Donc d'un côté, nos militaires sont des nationalistes qui veulent protéger à tout prix leur Heimat des rigueurs d'une guerre longue. Si Hitler leur permet de déchirer le traité de Versailles et de rendre sa grandeur à l'Allemagne très bien. Qu'il s'engage dans des folies à l'Est, c'est beaucoup plus discutable et là il devient dangereux pour le pays.

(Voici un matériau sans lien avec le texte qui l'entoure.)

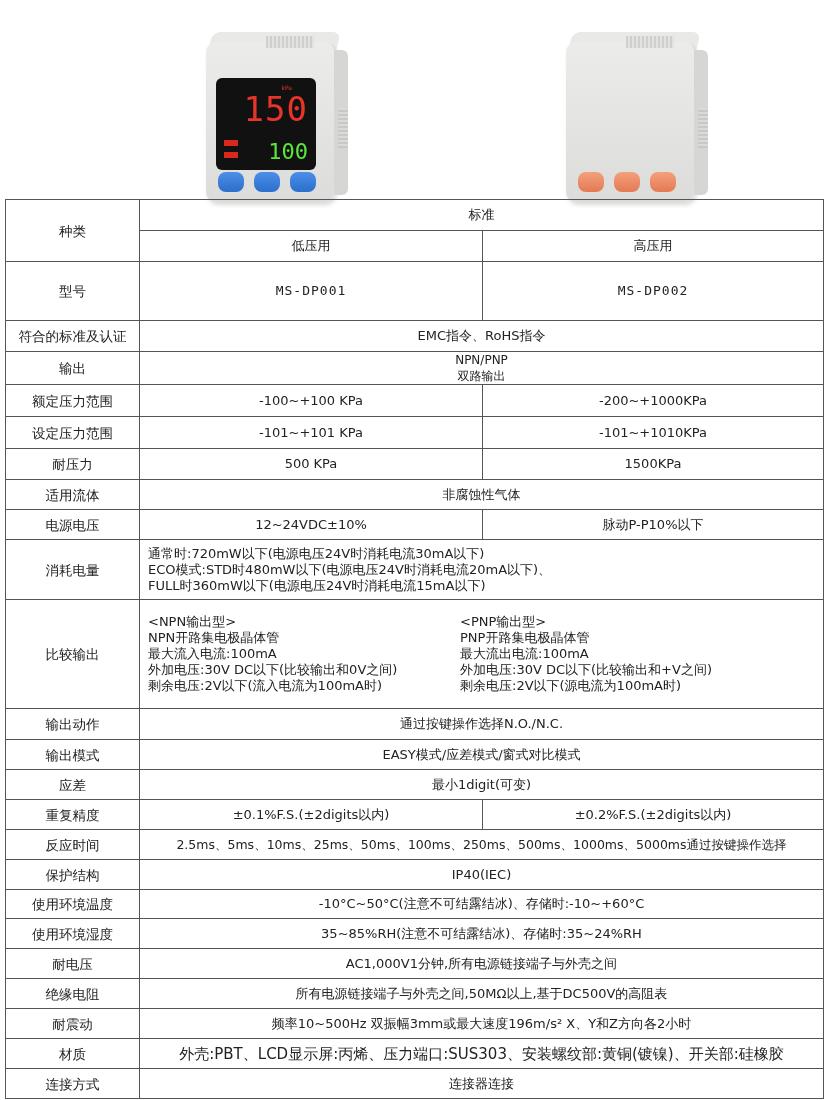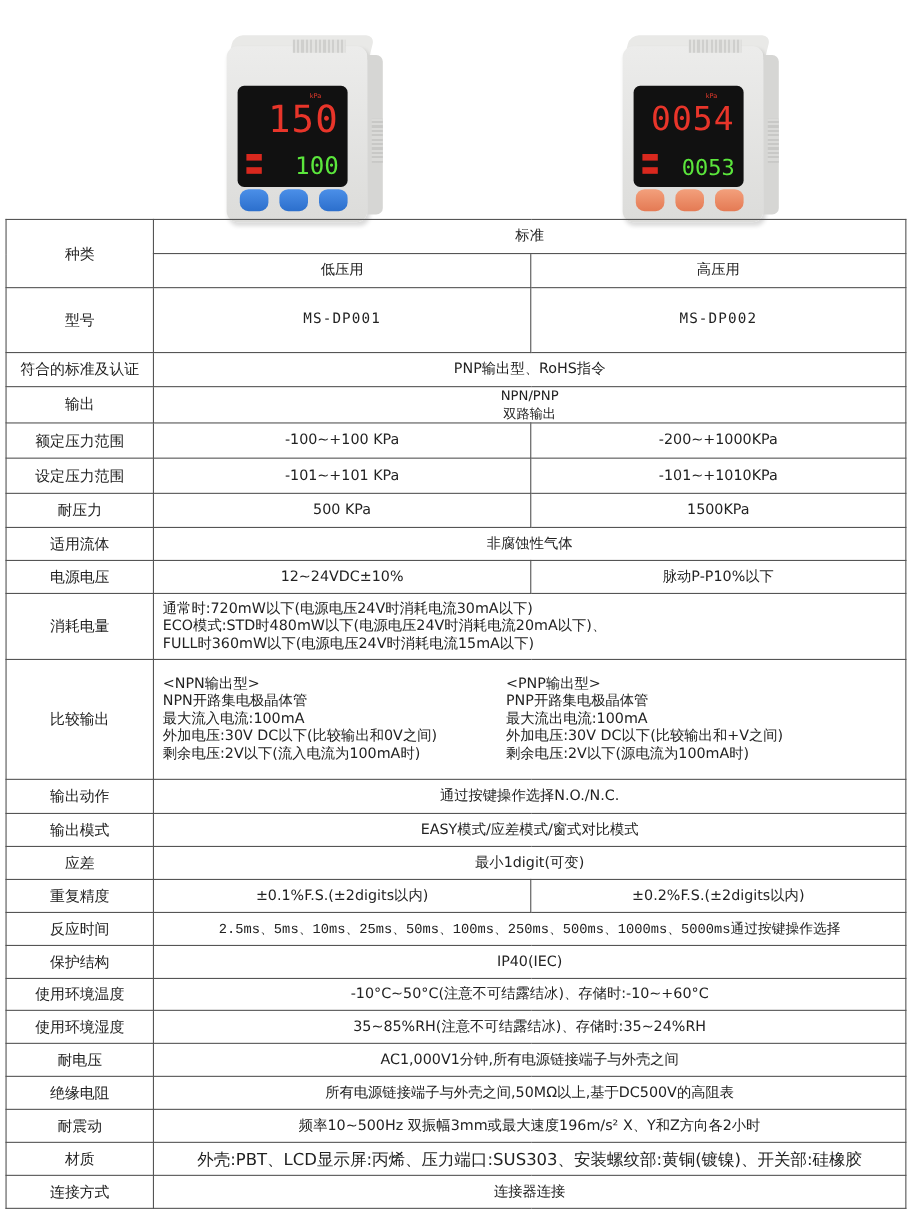"0054" div.screen { html: <div> <span>kPa</span> <span>0054</span> <span></span> <span></span> <span>0053</span> </div> -> none }
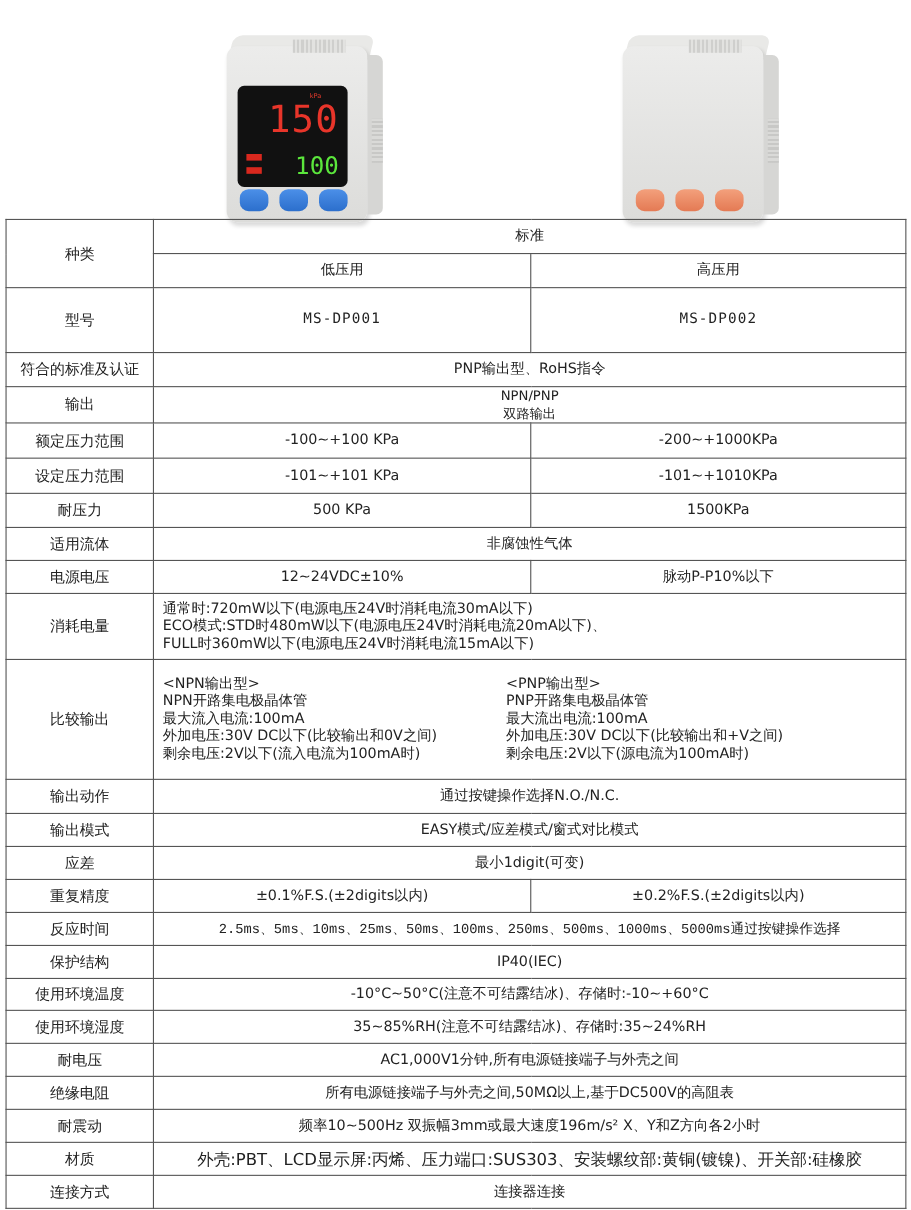"PNP输出型、RoHS指令" td { text: PNP输出型 -> EMC指令 }
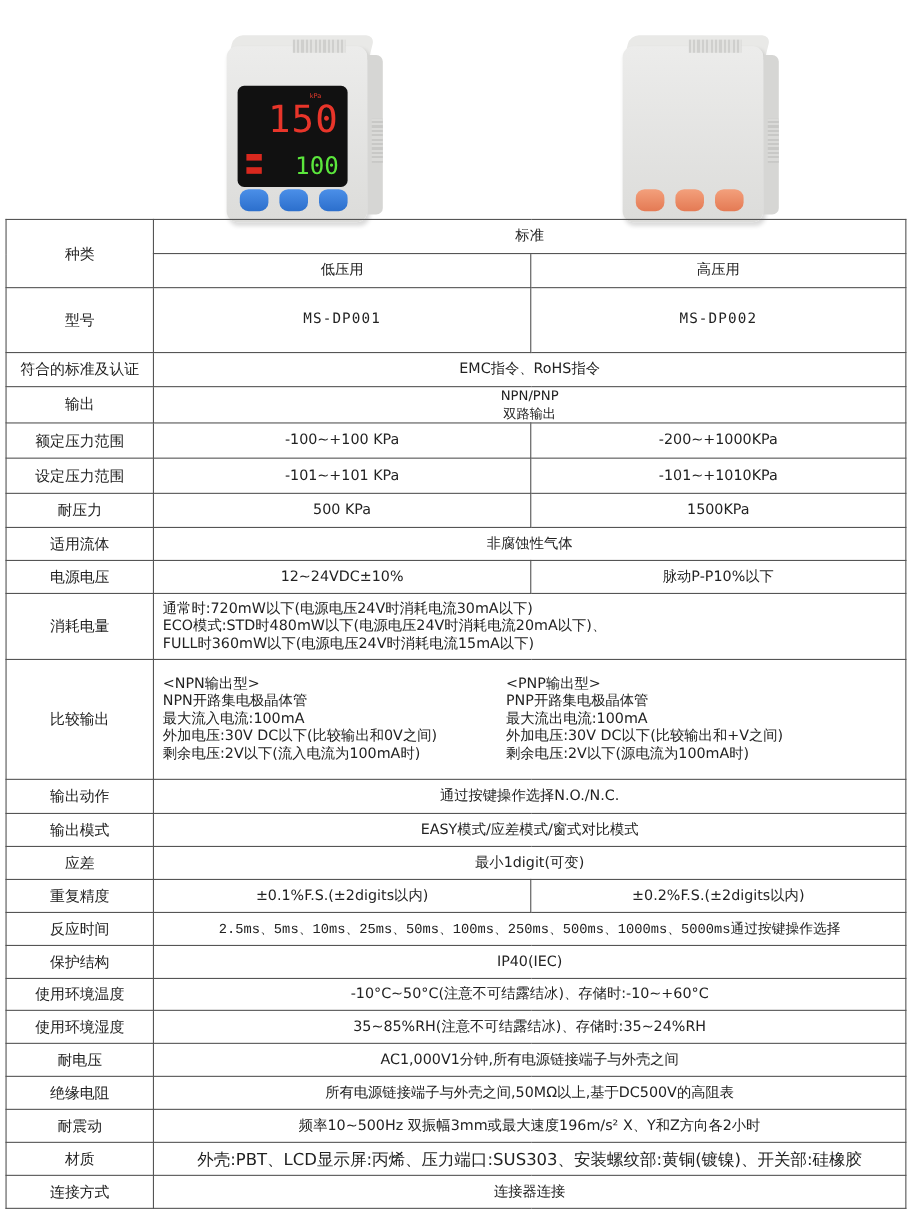"2.5ms、5ms、10ms、25ms、50ms、100ms、250ms、500" td { font-family: Liberation Mono, monospace -> none }
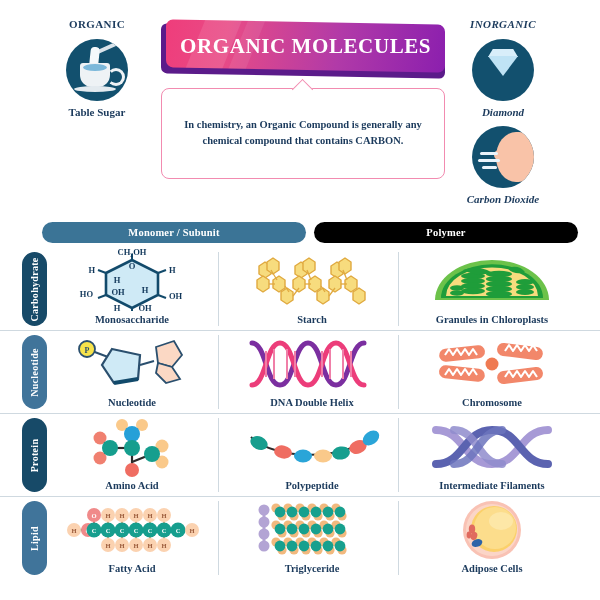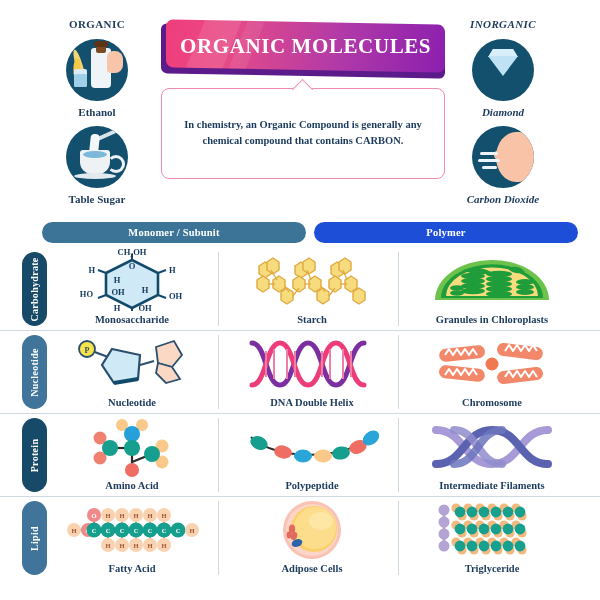"Ethanol" div.item { html: <div> <div> <div></div> <div></div> <div></div> <div></div> <div></div> <div></div> </div> <div>Ethanol</div> </div> -> none }
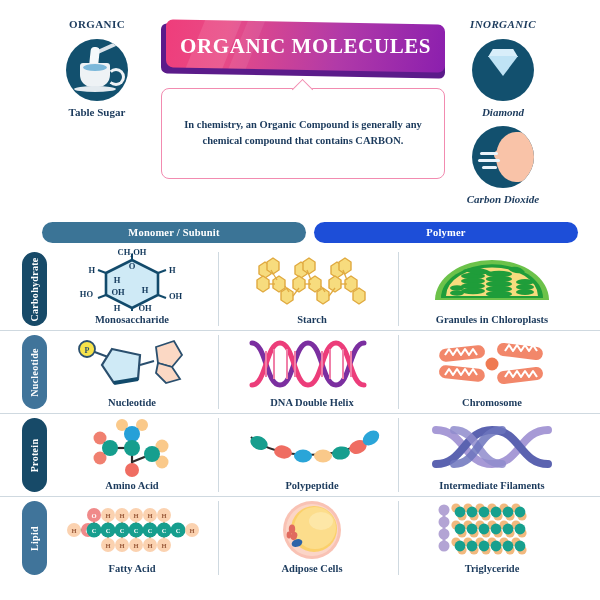"Polymer" .col-head.dark { background: #1d4ed8 -> #000000 }
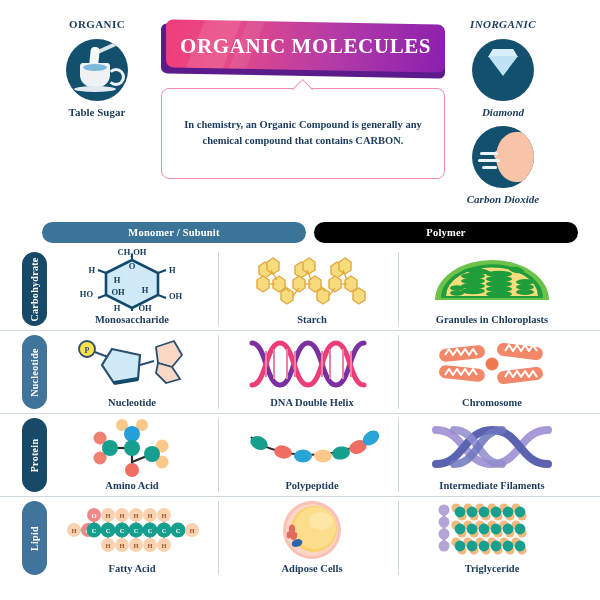"Adipose Cells" div.cell { order: before "Triglyceride" -> after "Triglyceride" }
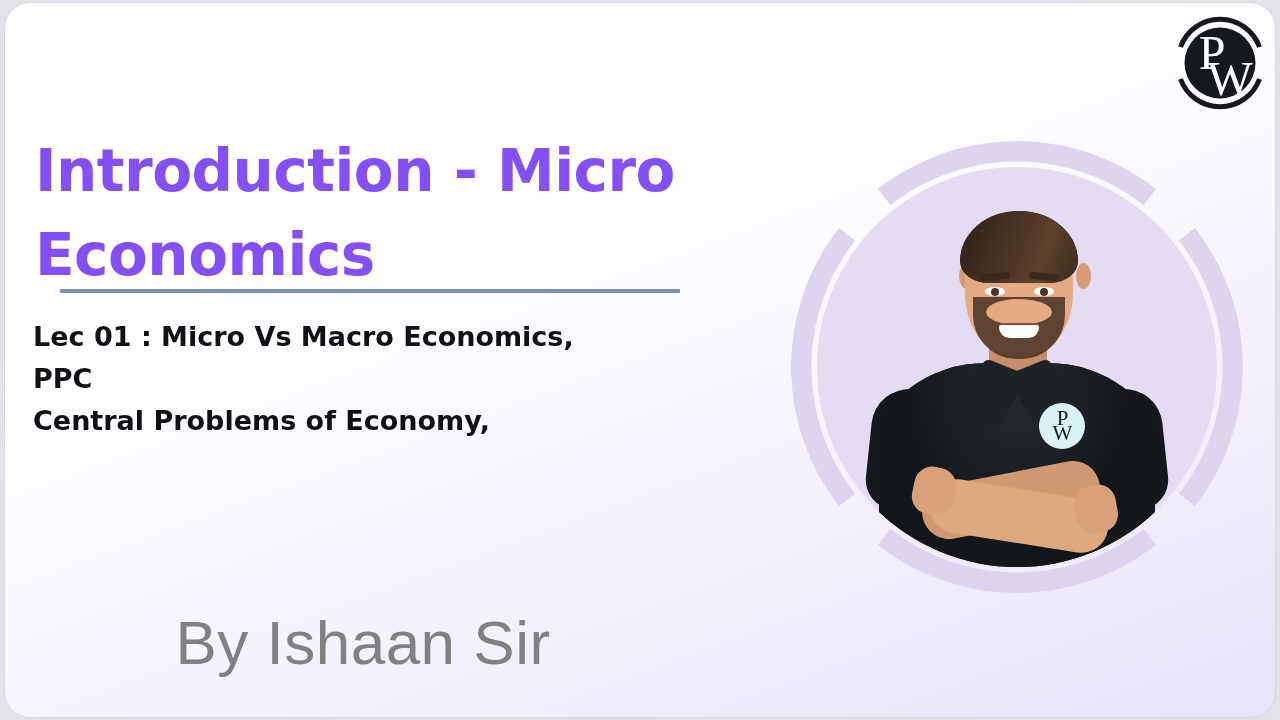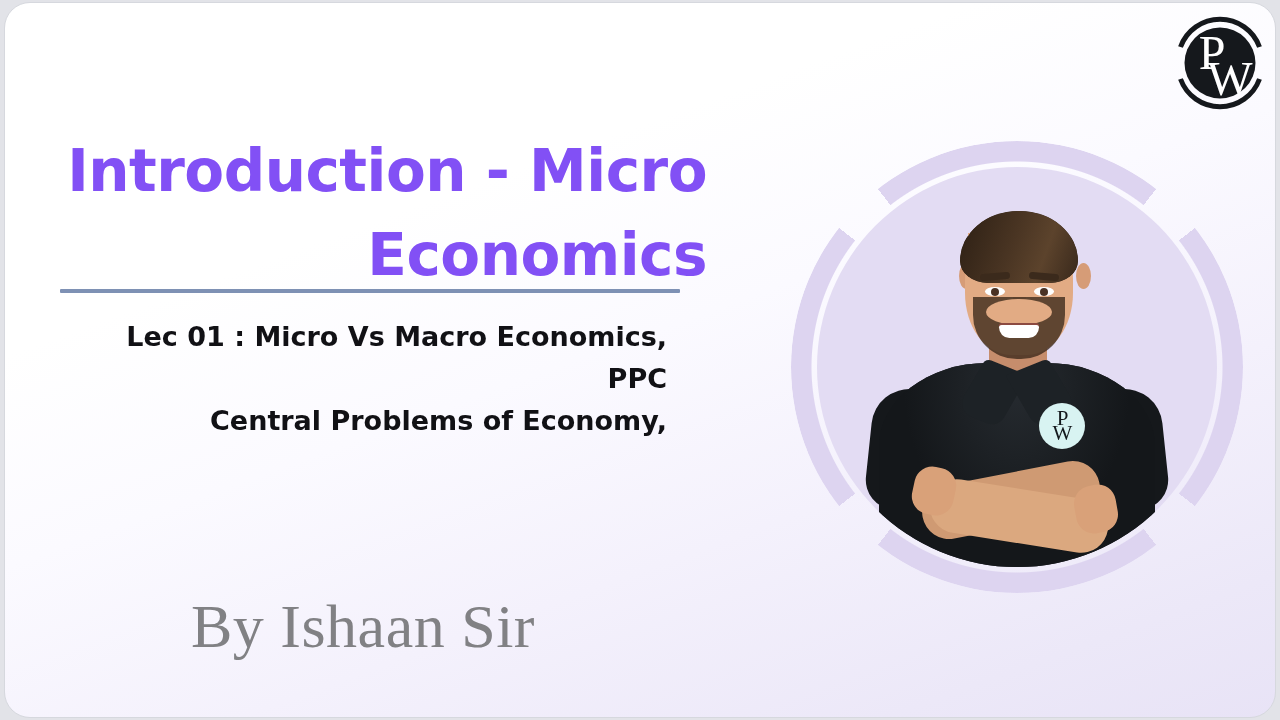"Introduction - Micro Economics" .title { text-align: right -> left }
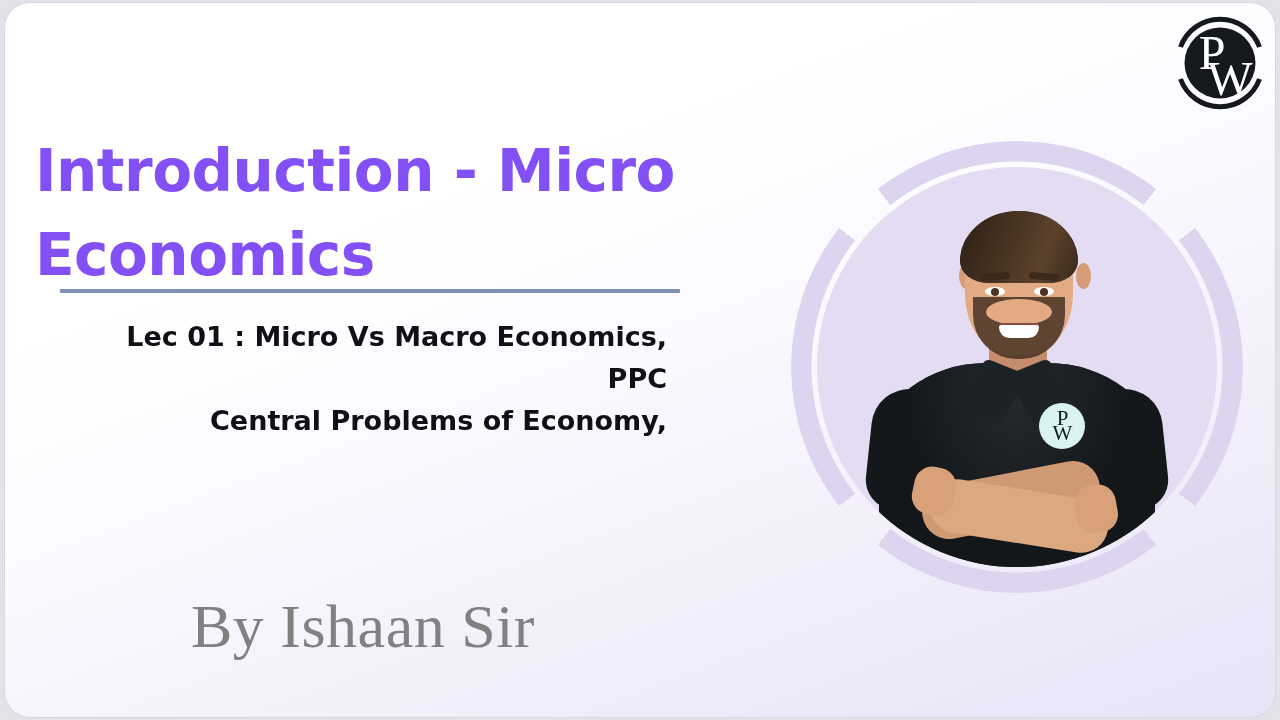"Lec 01 : Micro Vs" .subtitle { text-align: right -> left }
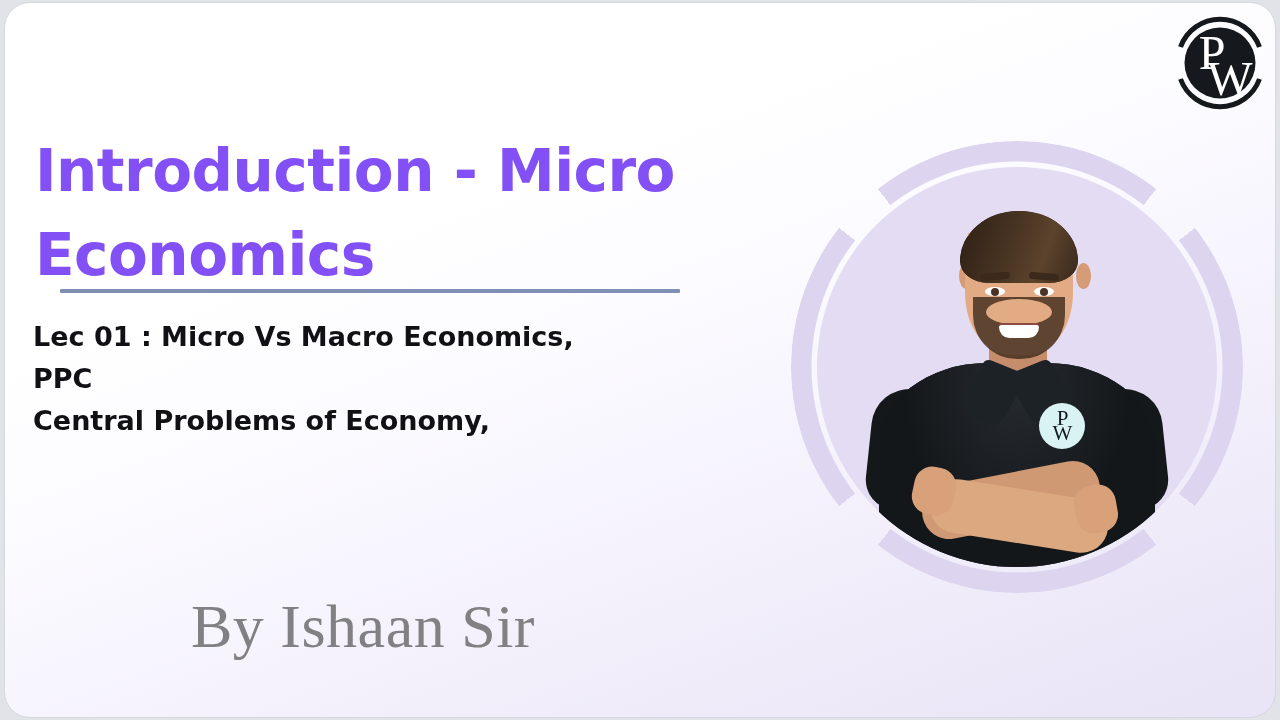"By Ishaan Sir" .byline { font-family: Liberation Serif, serif -> Liberation Sans, sans-serif; top: 588px -> 604px }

Après ça on entre dans le politique, lié dans l'esprit de l'époque à l'antisémitisme. Ne nous leurons pas, ces généraux de la vieille école sont furieusement anticommunistes et pour la plupart antisémites bon teint. Nombre d'entre eux (Stauffenberg compris) ont suivi Hitler lors des premières années de la guerre, applaudissant à ses victoires. Avant guerre ils n'ont pas non plus bougé lorsque la dictature s'est installée et que les camps se sont ouverts. Après tout Herr Hitler a remis le pays au travail et a suivi les plans de restructuration de l'armée élaborés en secret dans les années 20. Il a redonné de l'éclat au pays, pourquoi s'en prendre à lui ? Et surtout il le protège contre la menace révolutionnaire rouge, endémique sous la République de Weimar.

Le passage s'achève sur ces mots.